Version comparison data:
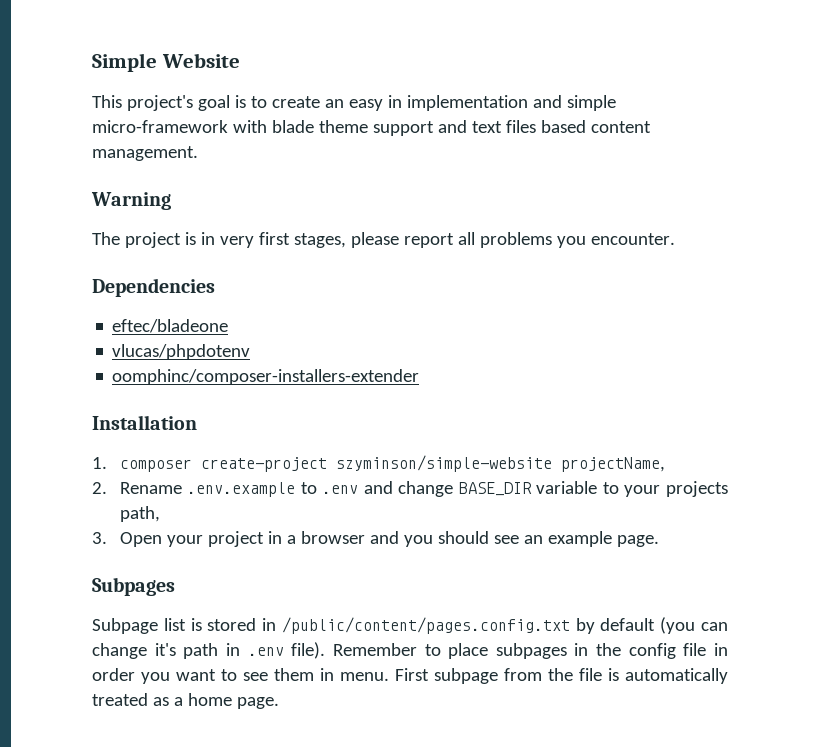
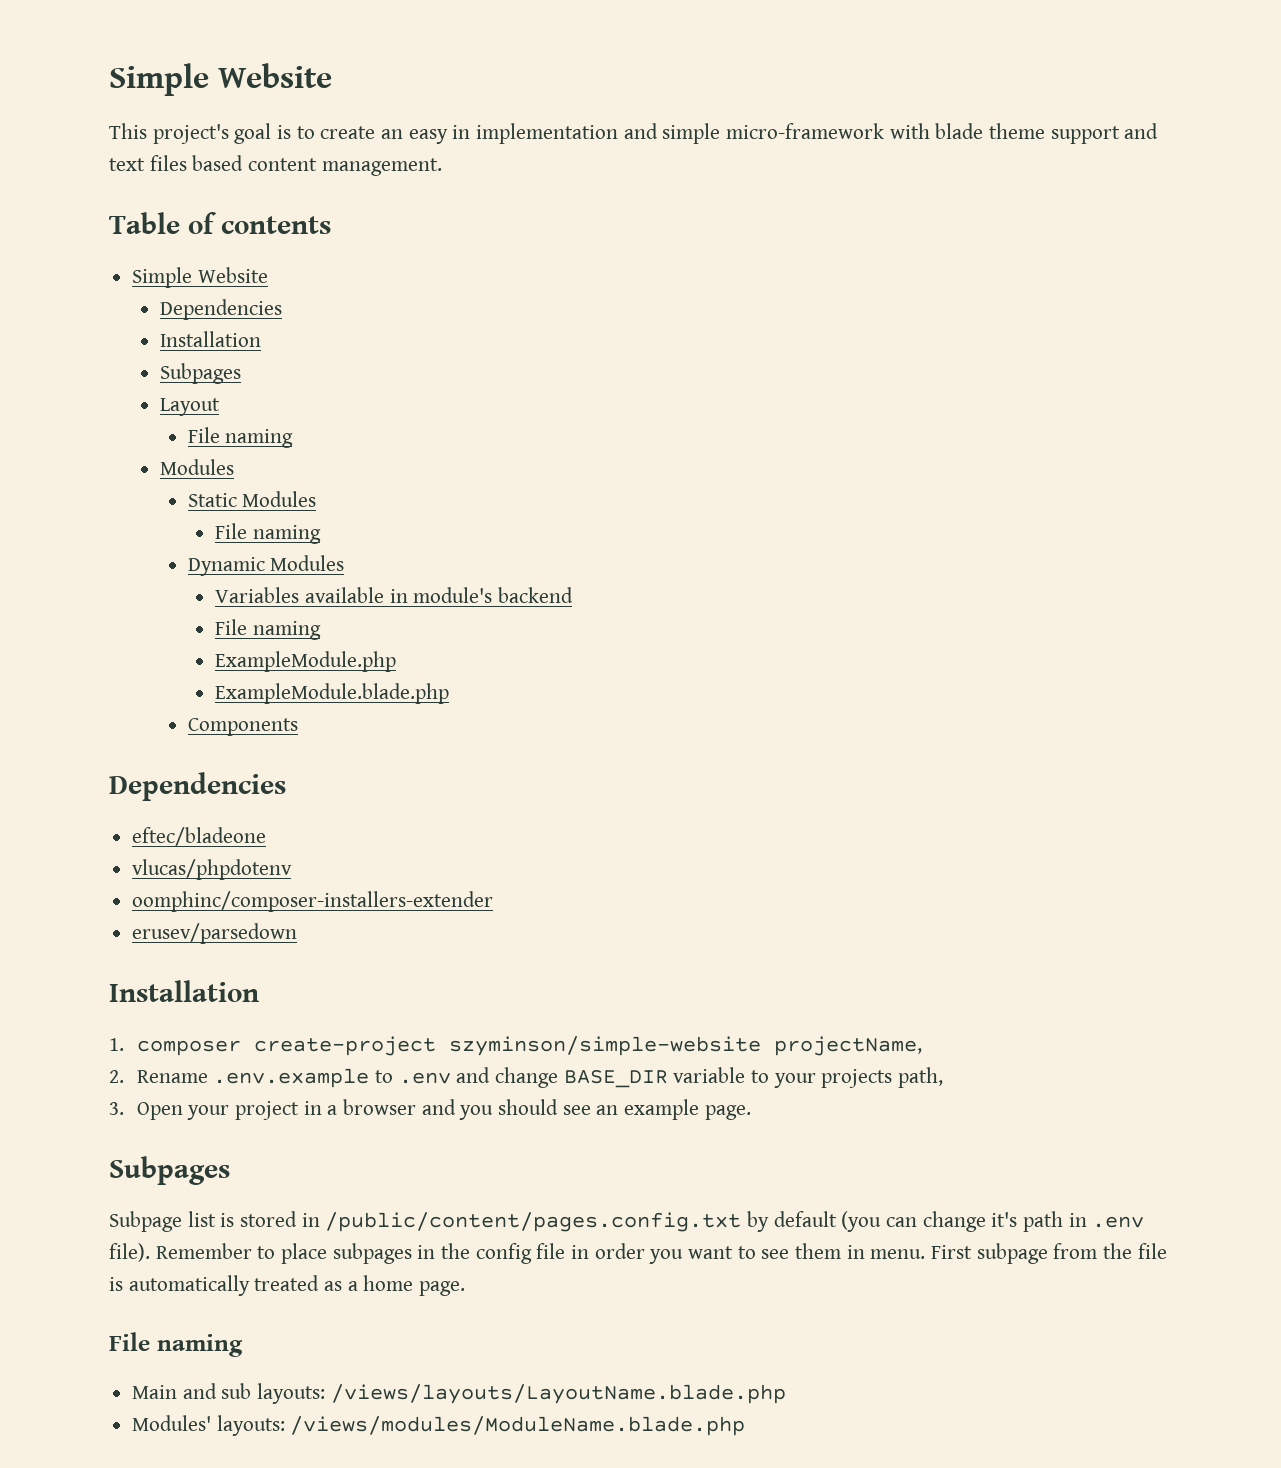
[91,192,171,210] [92,232,675,248] Warning // The project is in very first stages, please report all problems you encounter. -> [109,212,331,234] [132,267,268,288] [159,299,282,320] [159,331,261,347] [159,363,241,384] [159,398,220,416] [187,427,294,448] [159,459,234,475] [187,491,317,507] [215,523,321,544] [187,555,345,576] [215,587,573,603] [215,619,321,640] [215,651,397,672] [215,683,450,704] [187,718,298,736] Table of contents // Simple Website // Dependencies // Installation // Subpages // Layout // File naming // Modules // Static Modules // File naming // Dynamic Modules // Variables available in module's backend // File naming // ExampleModule.php // ExampleModule.blade.php // Components
(420, 377) none -> [132,923,298,944] // erusev/parsedown
(279, 703) none -> [109,1332,243,1357] [132,1383,786,1404] [132,1415,746,1436] // File naming // Main and sub layouts: /views/layouts/LayoutName.blade.php // Modules' layouts: /views/modules/ModuleName.blade.php

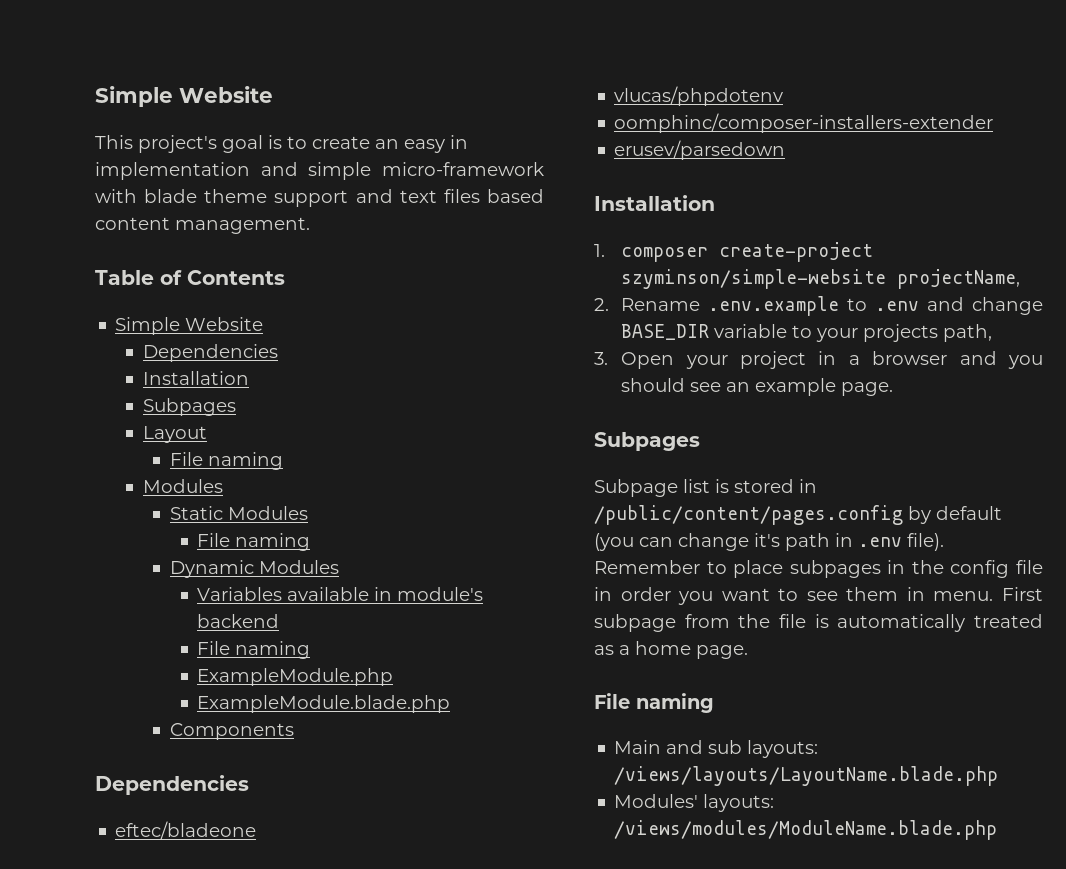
[221,216,331,234] contents -> [187,270,285,285] Contents
[325,1212,742,1232] /public/content/pages.config.txt -> [594,505,903,525] /public/content/pages.config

#### What you will do:
Exclude the pictures and write out exactly the lines from the one holding "(279, 703) none" through the end of the entries, inclusive, and only those.

#### Result for this task:
(279, 703) none -> [109,1332,243,1357] [132,1383,786,1404] [132,1415,746,1436] // File naming // Main and sub layouts: /views/layouts/LayoutName.blade.php // Modules' layouts: /views/modules/ModuleName.blade.php

[221,216,331,234] contents -> [187,270,285,285] Contents
[325,1212,742,1232] /public/content/pages.config.txt -> [594,505,903,525] /public/content/pages.config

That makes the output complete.